El efecto rebote fue letal porque los precios de las acciones bajaron y en dos años el índice Nikkei perdió un 63% de su valor. Igualmente, los precios de los inmuebles cayeron y, dado que las acciones tenían como garantía los inmuebles, todo el sistema financiero entró en crisis.
Por si fuera poco, se encadenó una crisis de deuda, pues una gran parte de ella pasó de buena a mala de la noche a la mañana, lo que originó una crisis bancaria y el que un montón de bancos tuvieran que ser rescatados. Al lector español todo esto le sonará extraordinariamente familiar y pensará que esta película ya la ha visto.

Rescate y consecuencias
La solución que dieron los políticos japonés a la recesión fue la aplicación de programas de estímulo económico y los rescates bancarios. Al final, el panorama financiero posterior a la década de ‘los muertos vivientes’ quedó muy despejado. Sólo cuatro bancos sobrevivieron tras la crisis.
El escarmiento fue tal que, pese a que el tipo de interés se redujo al 0%, las empresas japonesas, en lugar de recurrir a los préstamos, preferían saldar sus deudas a partir de sus propias ganancias y la inversión llegó a caer hasta el 22% del PIB en 2003.
A posteriori resulta difícil comprender cómo los mercados no frenaron tanto exceso injustificable, por qué no se dejó caer las empresas antes de que cayese el país o la torpeza de los bancos. Lo único evidente es que los famosos mercados demostraron que carecían de capacidad de autorregulación.
El impacto en la vida diaria fue silencioso pero notable. El desempleo creció pero los japoneses se las apañaron como pudieron, tirando de frugalidad para pasar la crisis. En un país donde nunca había habido paro, se llegó al 5,4%, en 2002. Así que cabe imaginarse lo sufridos que debemos ser los españoles con los niveles de paro casi cinco veces superior. El precio de la vivienda tardó catorce años en volver a subir y lo hizo solo un 0,9%, mientras que el derroche consumista no volvió a reproducirse, al menos hasta hoy.

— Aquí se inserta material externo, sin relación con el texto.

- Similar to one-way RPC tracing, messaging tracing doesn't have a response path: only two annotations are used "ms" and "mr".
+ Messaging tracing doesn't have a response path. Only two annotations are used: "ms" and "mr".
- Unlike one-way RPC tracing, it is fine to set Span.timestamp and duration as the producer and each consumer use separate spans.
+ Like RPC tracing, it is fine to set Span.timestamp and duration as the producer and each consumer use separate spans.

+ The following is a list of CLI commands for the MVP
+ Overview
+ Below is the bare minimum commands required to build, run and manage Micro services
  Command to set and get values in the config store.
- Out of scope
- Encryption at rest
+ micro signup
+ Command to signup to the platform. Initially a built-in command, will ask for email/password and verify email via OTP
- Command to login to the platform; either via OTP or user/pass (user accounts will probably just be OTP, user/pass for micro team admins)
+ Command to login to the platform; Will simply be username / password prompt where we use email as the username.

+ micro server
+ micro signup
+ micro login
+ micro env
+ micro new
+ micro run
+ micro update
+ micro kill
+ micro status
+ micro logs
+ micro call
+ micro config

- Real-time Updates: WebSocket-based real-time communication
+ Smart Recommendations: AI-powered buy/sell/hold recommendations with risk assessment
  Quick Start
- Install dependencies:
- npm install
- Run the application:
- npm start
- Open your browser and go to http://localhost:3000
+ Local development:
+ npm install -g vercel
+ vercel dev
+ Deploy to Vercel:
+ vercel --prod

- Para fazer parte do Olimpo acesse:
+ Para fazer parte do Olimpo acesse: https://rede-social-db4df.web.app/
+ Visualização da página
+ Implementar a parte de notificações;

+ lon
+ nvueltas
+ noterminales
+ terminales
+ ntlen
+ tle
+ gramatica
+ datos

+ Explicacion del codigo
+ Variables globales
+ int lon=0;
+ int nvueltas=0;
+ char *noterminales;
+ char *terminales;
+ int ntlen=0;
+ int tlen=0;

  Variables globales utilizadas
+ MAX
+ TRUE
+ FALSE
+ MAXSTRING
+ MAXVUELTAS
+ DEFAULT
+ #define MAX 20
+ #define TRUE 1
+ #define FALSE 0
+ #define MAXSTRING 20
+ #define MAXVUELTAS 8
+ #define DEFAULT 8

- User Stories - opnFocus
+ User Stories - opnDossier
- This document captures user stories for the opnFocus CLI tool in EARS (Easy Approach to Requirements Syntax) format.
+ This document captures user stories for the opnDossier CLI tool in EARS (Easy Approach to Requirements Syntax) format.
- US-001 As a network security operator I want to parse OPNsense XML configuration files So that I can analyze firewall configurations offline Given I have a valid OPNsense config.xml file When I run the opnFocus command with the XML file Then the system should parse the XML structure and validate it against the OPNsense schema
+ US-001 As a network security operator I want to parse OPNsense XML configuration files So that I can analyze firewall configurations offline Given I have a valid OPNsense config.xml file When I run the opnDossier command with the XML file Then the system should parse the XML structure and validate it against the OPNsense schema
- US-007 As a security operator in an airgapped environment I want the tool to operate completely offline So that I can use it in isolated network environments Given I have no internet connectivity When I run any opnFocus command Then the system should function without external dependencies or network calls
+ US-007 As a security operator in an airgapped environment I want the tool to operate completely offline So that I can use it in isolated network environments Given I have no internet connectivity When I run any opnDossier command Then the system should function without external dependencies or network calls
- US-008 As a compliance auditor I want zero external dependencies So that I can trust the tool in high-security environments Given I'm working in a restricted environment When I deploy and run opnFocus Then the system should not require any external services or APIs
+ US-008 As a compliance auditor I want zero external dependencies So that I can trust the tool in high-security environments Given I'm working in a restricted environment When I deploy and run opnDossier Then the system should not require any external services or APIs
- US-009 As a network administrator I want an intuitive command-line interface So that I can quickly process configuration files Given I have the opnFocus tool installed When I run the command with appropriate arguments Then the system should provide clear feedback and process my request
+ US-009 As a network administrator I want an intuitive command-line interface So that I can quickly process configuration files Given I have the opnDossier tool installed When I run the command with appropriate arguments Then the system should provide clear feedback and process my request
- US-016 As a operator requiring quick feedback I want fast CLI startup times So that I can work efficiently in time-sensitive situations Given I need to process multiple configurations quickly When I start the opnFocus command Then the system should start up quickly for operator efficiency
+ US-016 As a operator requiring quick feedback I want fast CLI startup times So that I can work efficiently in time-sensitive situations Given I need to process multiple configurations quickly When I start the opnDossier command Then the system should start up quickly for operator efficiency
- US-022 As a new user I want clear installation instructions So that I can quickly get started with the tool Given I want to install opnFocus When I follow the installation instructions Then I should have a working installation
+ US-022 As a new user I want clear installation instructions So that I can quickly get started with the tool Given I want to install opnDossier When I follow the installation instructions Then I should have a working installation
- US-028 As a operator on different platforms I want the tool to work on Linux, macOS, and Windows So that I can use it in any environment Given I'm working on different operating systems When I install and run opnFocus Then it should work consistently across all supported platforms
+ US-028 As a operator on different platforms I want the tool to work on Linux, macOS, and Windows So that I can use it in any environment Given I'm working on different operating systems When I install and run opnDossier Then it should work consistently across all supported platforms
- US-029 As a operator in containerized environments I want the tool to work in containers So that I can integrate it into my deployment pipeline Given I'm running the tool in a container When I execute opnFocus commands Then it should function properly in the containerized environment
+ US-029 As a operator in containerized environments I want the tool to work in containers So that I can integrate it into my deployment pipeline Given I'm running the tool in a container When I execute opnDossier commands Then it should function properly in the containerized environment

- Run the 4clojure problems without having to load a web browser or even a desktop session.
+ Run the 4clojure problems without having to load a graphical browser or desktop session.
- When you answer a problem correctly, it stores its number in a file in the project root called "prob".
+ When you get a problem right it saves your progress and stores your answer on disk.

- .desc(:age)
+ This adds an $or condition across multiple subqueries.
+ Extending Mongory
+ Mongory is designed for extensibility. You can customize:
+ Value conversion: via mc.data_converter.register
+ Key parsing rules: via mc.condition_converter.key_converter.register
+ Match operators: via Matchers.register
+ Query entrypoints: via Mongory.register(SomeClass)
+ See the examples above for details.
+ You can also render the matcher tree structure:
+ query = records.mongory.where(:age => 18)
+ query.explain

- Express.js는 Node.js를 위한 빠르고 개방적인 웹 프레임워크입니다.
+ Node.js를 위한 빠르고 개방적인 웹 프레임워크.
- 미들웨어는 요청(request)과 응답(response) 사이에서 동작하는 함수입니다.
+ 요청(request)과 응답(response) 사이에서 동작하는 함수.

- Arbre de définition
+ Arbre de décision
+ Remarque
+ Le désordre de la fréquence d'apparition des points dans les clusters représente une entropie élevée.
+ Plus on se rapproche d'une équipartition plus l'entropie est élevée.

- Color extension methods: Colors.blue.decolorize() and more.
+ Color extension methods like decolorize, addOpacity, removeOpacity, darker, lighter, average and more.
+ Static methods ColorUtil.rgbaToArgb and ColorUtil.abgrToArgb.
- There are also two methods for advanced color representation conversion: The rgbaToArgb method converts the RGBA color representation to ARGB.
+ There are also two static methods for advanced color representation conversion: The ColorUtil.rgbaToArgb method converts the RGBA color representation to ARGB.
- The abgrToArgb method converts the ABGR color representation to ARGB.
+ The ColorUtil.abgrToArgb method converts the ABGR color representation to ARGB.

La enseñanza principal que se puede sacar de la crisis japonesa es la increíble facilidad con que la sociedad aceptó el crecimiento económico, olvidándose de contabilizar los costes, y cómo el arraigado sistema social japonés quedó completamente trastocado en muy pocos años, cuando se perdieron los valores del trabajo y de la responsabilidad, en una espiral de enriquecimiento rápido que lo descompuso todo. El que quiera, puede buscar paralelismos con lo ocurrido en España. No parece muy difícil encontrarlos.